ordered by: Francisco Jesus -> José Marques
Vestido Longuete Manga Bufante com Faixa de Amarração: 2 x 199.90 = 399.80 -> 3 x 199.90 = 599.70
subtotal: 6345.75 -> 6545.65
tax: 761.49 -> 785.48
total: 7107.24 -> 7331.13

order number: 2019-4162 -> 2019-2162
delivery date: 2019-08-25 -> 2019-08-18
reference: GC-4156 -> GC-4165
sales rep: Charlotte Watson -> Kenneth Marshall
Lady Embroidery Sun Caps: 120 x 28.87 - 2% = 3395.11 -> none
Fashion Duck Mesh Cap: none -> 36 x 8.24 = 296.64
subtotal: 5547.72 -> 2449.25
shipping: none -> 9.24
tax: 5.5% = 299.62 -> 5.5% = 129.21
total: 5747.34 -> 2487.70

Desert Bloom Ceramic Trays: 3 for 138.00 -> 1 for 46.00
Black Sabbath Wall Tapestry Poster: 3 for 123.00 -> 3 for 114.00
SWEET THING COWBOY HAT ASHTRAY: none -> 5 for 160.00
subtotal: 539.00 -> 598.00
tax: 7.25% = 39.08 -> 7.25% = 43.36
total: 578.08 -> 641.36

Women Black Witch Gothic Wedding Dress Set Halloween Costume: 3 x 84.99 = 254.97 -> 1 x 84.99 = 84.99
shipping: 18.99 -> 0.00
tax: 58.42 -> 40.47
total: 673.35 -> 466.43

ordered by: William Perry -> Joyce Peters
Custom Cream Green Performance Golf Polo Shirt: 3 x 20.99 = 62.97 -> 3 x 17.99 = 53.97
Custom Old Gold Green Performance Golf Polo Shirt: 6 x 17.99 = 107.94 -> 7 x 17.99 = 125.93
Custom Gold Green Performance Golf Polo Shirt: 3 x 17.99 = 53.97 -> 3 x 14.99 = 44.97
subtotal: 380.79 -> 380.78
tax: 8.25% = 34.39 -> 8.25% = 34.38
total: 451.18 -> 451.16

What to work on: Each line of the listing that includes the word "Gold" should be copied out.

Written answer:
Custom Old Gold Green Performance Golf Polo Shirt: 6 x 17.99 = 107.94 -> 7 x 17.99 = 125.93
Custom Gold Green Performance Golf Polo Shirt: 3 x 17.99 = 53.97 -> 3 x 14.99 = 44.97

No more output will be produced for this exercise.